→ **Work order**:
Note on the material below: return exactly the lines from the line that holds "left:56px; top:3px; width:718px; height:578px;" through the line that holds "width:80px; height:24px; border-radius:4px;", and leave out each picture.

======== Source records

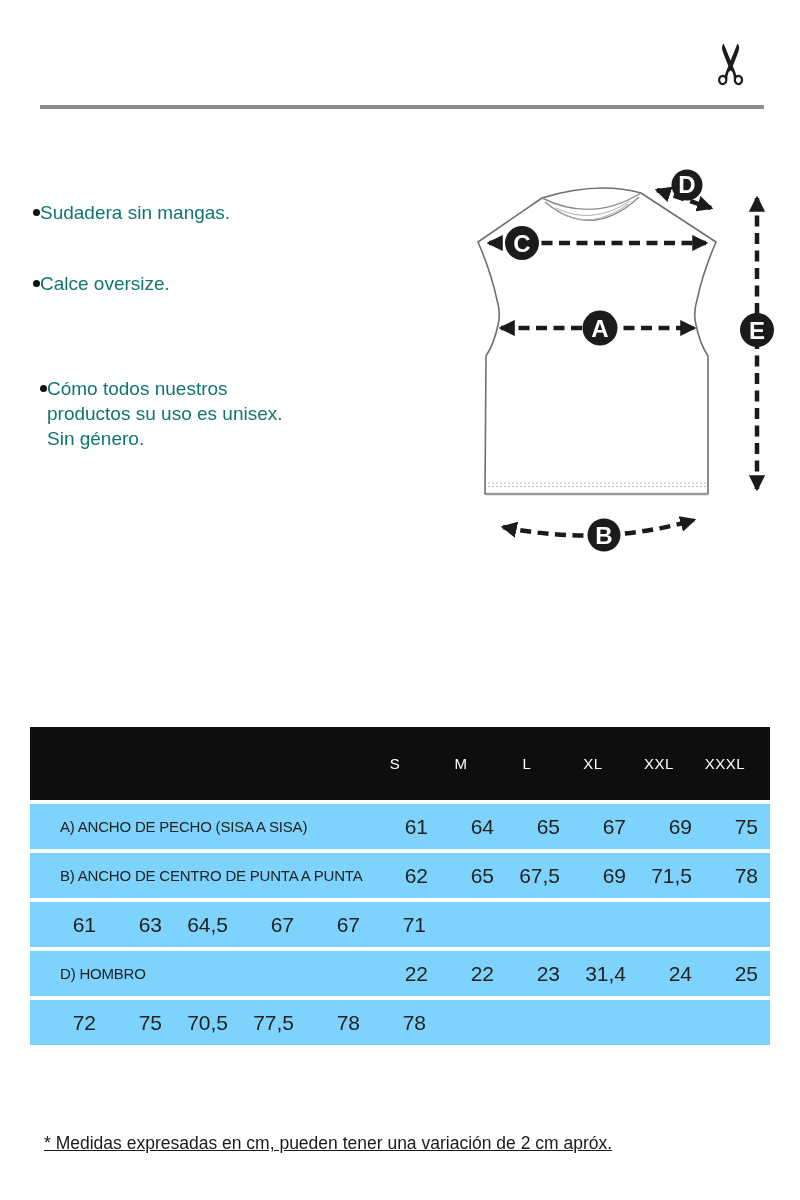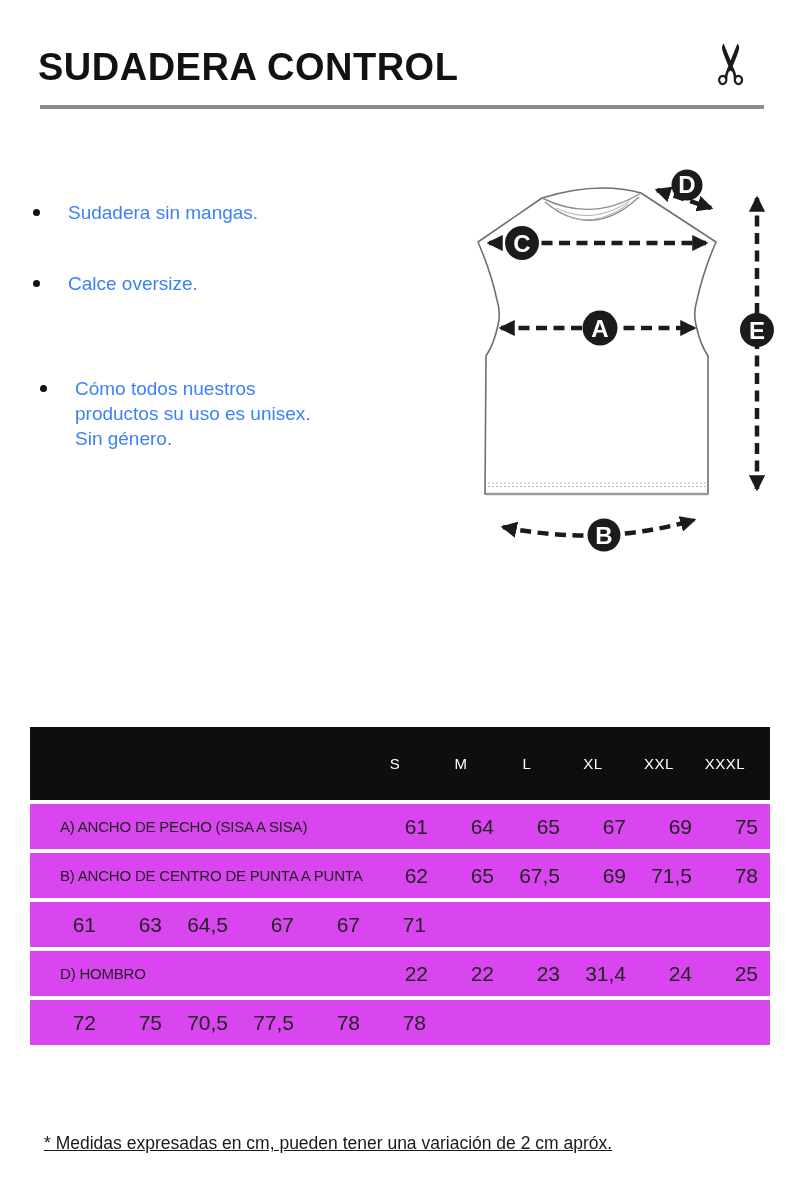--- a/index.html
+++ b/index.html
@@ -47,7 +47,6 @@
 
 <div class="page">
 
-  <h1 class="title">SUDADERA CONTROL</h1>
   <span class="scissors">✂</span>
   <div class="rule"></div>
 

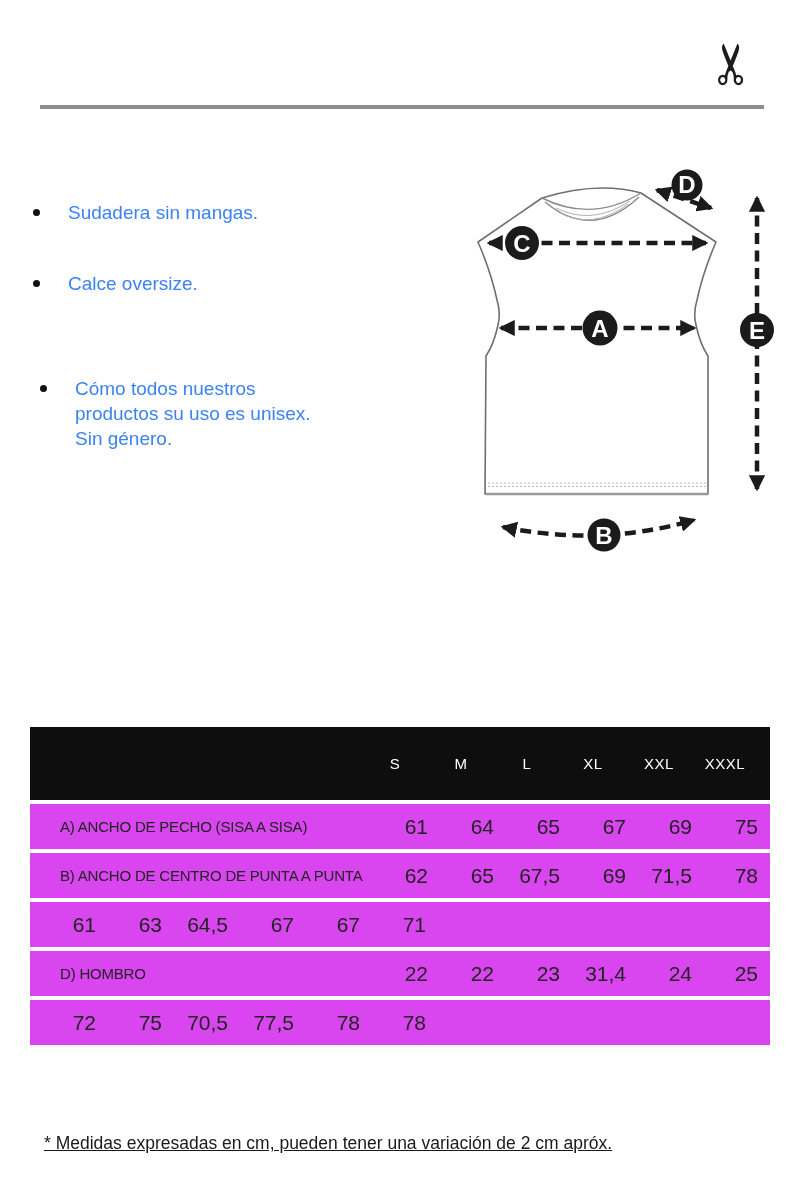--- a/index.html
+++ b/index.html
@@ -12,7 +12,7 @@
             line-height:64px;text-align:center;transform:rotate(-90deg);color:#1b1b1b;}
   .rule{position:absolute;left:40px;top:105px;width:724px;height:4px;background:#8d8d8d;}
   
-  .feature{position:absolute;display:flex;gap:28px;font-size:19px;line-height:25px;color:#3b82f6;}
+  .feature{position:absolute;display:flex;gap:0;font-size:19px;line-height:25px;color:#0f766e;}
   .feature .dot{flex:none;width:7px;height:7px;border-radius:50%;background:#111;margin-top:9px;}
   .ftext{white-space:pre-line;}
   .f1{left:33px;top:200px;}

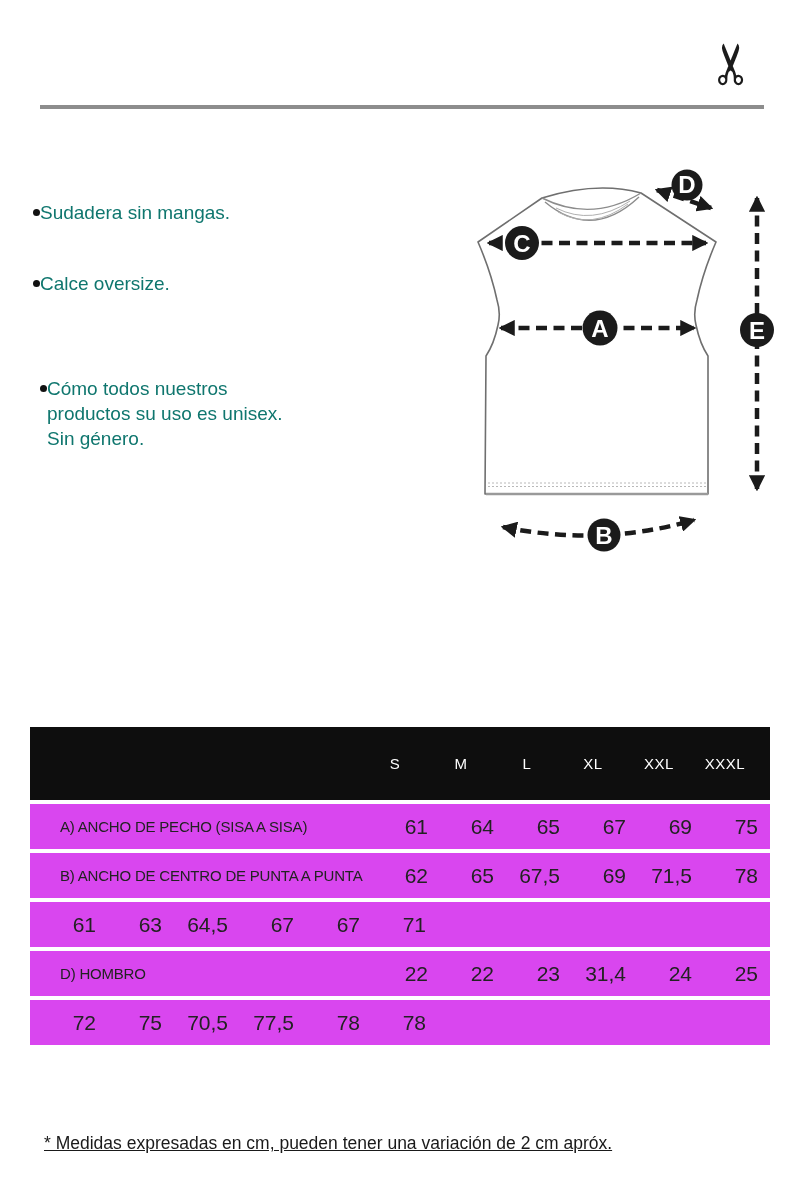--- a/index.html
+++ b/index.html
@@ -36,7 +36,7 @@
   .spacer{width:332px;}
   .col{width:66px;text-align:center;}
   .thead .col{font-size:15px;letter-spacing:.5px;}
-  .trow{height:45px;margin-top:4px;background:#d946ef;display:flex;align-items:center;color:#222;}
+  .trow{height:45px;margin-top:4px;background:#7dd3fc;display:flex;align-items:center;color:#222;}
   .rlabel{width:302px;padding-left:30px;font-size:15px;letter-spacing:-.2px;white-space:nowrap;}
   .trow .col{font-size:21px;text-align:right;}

================
======== Source records

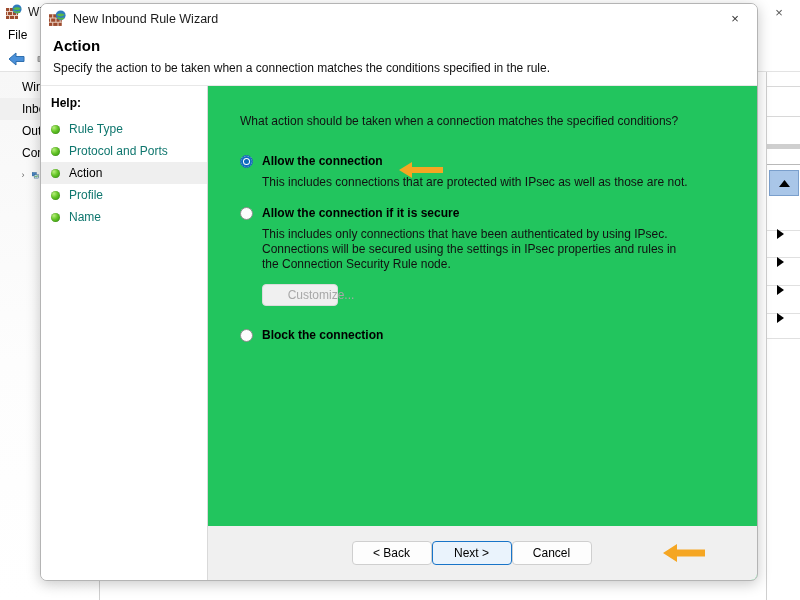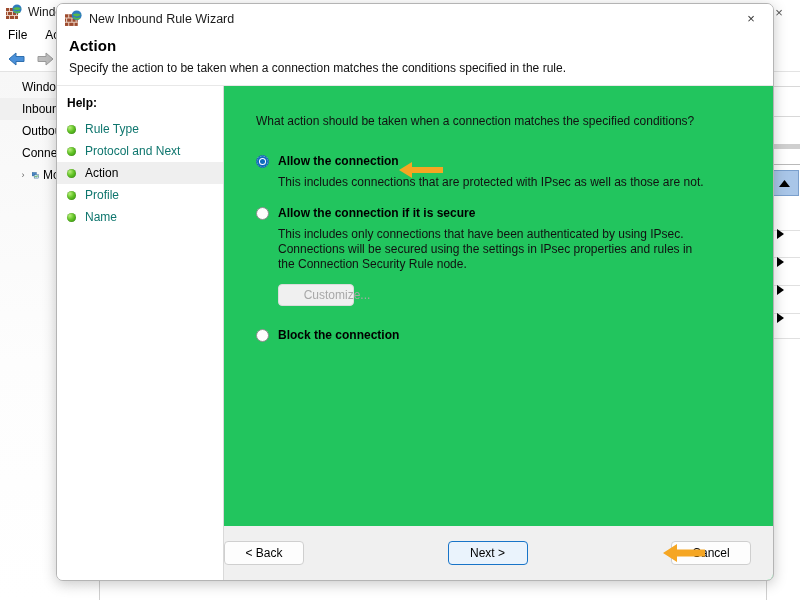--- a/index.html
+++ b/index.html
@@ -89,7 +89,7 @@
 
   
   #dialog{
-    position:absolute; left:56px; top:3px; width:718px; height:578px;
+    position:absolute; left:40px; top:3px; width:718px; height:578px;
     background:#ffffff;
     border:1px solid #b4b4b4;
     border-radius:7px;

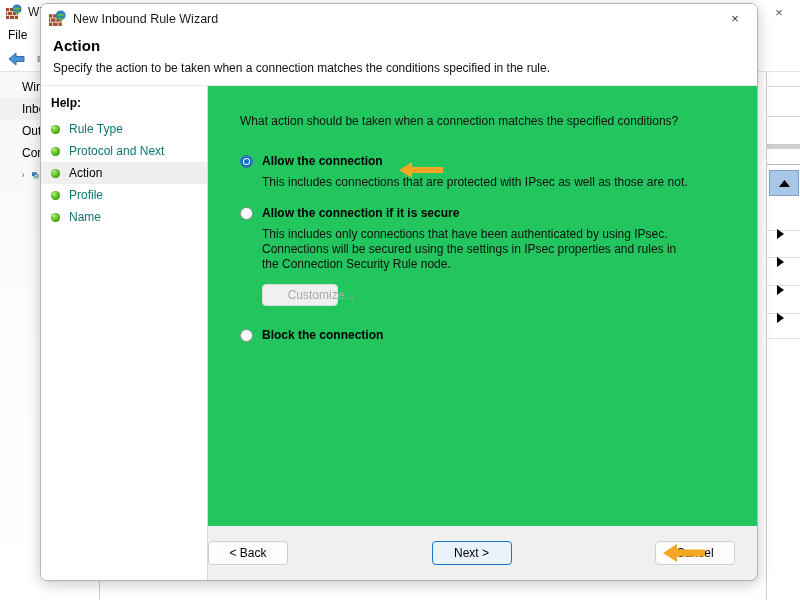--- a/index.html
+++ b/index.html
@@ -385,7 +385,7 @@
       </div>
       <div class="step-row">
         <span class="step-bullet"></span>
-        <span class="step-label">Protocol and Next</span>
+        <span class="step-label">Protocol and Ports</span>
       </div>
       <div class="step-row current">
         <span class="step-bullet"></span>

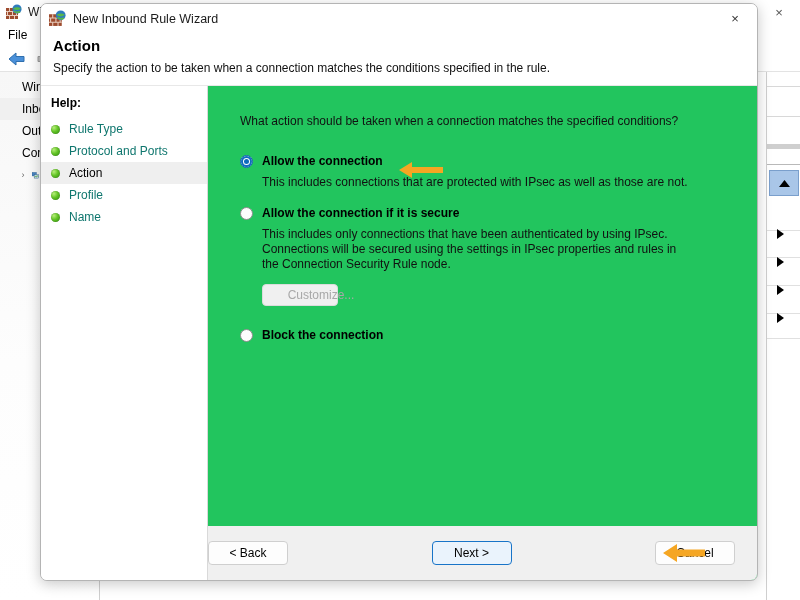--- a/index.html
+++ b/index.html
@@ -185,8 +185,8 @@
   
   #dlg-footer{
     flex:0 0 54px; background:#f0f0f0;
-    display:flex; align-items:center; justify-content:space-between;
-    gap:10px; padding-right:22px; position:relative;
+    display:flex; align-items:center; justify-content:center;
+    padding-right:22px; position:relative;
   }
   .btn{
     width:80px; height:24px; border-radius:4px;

================

→ **Exercise output**:
-    position:absolute; left:56px; top:3px; width:718px; height:578px;
+    position:absolute; left:40px; top:3px; width:718px; height:578px;
     background:#ffffff;
     border:1px solid #b4b4b4;
     border-radius:7px;

--- a/index.html
+++ b/index.html
@@ -385,7 +385,7 @@
       </div>
       <div class="step-row">
         <span class="step-bullet"></span>
-        <span class="step-label">Protocol and Next</span>
+        <span class="step-label">Protocol and Ports</span>
       </div>
       <div class="step-row current">
         <span class="step-bullet"></span>

--- a/index.html
+++ b/index.html
@@ -185,8 +185,8 @@
   
   #dlg-footer{
     flex:0 0 54px; background:#f0f0f0;
-    display:flex; align-items:center; justify-content:space-between;
-    gap:10px; padding-right:22px; position:relative;
+    display:flex; align-items:center; justify-content:center;
+    padding-right:22px; position:relative;
   }
   .btn{
     width:80px; height:24px; border-radius:4px;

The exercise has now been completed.